Re: Pound sign problem

2017-04-11 Thread Mikhail V
On 10 April 2017 at 15:17, David Shi via Python-list
 wrote:
> In the data set, pound sign escape appears:
> u'price_currency': u'\xa3', u'price_formatted': u'\xa3525,000',
> When using table.to_csv after importing pandas as pd, an error message 
> persists as follows:
> UnicodeEncodeError: 'ascii' codec can't encode character u'\xa3' in position 
> 0: ordinal not in range(128)
>

The error indicates clearly that you have a character which is not part
of the standard ASCII range, hence the message : "ordinal not in range(128)"
To understand it better, try to imagine characters as numbers and that basic
ASCII defines characters in this range.
see http://www.ascii-code.com/
So the pound character is out this range, its ordinal is being read by
your program as #a3 in hex (#163 in decimal).
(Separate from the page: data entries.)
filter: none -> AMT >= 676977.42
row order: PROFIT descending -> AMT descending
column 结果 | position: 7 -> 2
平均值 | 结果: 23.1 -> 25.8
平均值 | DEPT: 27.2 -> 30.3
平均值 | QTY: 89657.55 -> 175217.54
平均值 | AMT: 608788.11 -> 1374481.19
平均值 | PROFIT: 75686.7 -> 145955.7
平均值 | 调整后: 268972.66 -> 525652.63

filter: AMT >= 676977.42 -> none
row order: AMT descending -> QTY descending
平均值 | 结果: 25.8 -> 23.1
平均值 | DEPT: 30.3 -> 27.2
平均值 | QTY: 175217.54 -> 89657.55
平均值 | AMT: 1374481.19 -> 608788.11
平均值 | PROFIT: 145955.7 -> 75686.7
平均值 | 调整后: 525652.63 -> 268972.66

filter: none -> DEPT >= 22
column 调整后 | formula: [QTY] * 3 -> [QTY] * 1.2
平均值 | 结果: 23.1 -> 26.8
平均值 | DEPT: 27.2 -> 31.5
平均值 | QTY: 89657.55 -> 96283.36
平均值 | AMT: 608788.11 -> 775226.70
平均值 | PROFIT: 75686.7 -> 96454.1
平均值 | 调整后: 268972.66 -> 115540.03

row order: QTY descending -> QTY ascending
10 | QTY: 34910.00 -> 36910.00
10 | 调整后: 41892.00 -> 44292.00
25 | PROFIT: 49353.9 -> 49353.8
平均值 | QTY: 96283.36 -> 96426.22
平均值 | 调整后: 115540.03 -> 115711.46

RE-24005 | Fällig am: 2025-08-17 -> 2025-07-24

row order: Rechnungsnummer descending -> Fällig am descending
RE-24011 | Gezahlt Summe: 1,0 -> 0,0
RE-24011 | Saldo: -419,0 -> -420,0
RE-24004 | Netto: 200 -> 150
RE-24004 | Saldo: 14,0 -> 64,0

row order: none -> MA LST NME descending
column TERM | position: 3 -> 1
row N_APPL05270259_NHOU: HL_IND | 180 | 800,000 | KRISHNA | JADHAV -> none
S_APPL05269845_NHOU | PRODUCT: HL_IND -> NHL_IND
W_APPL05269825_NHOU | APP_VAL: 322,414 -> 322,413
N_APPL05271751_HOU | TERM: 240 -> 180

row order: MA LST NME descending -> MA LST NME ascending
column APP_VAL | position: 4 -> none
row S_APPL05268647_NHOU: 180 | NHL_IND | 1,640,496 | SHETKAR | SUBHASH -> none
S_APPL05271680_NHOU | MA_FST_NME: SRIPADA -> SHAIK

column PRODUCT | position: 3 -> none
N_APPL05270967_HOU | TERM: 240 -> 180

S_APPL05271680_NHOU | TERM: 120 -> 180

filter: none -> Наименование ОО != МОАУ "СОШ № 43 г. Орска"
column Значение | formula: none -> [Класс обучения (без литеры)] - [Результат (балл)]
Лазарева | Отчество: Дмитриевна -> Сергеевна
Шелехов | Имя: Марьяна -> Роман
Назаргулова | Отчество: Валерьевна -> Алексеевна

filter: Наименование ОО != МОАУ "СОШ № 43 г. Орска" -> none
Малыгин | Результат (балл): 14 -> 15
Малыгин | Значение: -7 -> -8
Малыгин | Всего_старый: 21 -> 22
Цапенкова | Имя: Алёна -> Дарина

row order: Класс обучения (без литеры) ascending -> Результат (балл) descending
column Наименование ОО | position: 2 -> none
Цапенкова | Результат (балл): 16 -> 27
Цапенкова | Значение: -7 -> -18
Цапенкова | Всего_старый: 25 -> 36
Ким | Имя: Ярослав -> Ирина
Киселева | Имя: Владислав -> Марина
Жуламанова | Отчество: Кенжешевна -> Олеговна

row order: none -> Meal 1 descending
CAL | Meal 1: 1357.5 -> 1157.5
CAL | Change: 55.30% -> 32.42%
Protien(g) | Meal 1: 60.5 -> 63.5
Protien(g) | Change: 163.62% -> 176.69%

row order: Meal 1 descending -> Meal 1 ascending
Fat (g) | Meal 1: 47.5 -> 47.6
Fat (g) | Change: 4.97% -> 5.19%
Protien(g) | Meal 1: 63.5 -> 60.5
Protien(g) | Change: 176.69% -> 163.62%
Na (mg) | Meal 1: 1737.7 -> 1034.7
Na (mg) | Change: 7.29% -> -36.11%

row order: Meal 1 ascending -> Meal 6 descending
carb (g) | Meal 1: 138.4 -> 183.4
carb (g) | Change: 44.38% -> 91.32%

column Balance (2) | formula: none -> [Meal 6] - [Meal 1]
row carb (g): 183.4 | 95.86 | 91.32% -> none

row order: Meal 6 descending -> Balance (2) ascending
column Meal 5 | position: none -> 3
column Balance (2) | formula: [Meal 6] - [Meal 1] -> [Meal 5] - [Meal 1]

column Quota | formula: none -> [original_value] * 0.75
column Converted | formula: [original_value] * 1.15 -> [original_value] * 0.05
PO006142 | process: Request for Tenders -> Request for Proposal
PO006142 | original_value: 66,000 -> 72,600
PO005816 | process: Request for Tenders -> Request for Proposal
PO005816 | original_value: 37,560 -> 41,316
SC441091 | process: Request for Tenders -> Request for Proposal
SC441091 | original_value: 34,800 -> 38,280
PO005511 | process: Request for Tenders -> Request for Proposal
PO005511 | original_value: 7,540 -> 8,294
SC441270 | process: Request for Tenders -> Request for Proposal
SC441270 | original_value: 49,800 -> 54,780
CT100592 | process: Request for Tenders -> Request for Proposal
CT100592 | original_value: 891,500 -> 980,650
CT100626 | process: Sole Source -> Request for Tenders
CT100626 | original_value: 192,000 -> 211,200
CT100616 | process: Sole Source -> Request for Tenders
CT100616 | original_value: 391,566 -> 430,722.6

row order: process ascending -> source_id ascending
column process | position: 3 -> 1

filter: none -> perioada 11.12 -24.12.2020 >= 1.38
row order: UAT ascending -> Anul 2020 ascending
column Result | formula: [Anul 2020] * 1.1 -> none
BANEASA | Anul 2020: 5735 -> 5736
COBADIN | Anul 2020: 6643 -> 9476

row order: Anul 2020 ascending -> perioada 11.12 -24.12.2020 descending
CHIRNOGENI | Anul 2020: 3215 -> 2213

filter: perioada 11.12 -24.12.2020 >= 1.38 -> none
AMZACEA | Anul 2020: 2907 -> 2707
So *probably* your data
originally is in Latin-1 encoding,

First , you should find out where the data comes from:
is it text file, or some input, then in which application and
encoding was it created.

To get rid of errors, I'd say there are 2 common strategies:
ensure that all source data is saved in Unicode (save as UTF-8)
Or, replace the pound sign with something which is
representable in standard ASCII, e.g. replace the
pound sign with "GBP" in sources.

Otherwise, you must find out which encoding is
used in source data and apply re-encoding
accordingly to input-output format specification.
-- 
https://mail.python.org/mailman/listinfo/python-list


Re: Pound sign problem

2017-04-11 Thread Tim Chase
On 2017-04-12 02:29, Steve D'Aprano wrote:
> >> In 2017, unless you are reading from old legacy files created
> >> using a non-Unicode encoding, you should just use UTF-8.  
> > 
> > Thanks for your opinion. My opinion differs.  
> 
> What would you suggest then, if not UTF-8?
> 
> My personal favourite legacy encoding is MacRoman, but I wouldn't
> recommend anyone use it except to interoperate with legacy Mac
> applications and/or data from the 80s and 90s.
> 
> What's your recommendation? "Anything but ASCII"?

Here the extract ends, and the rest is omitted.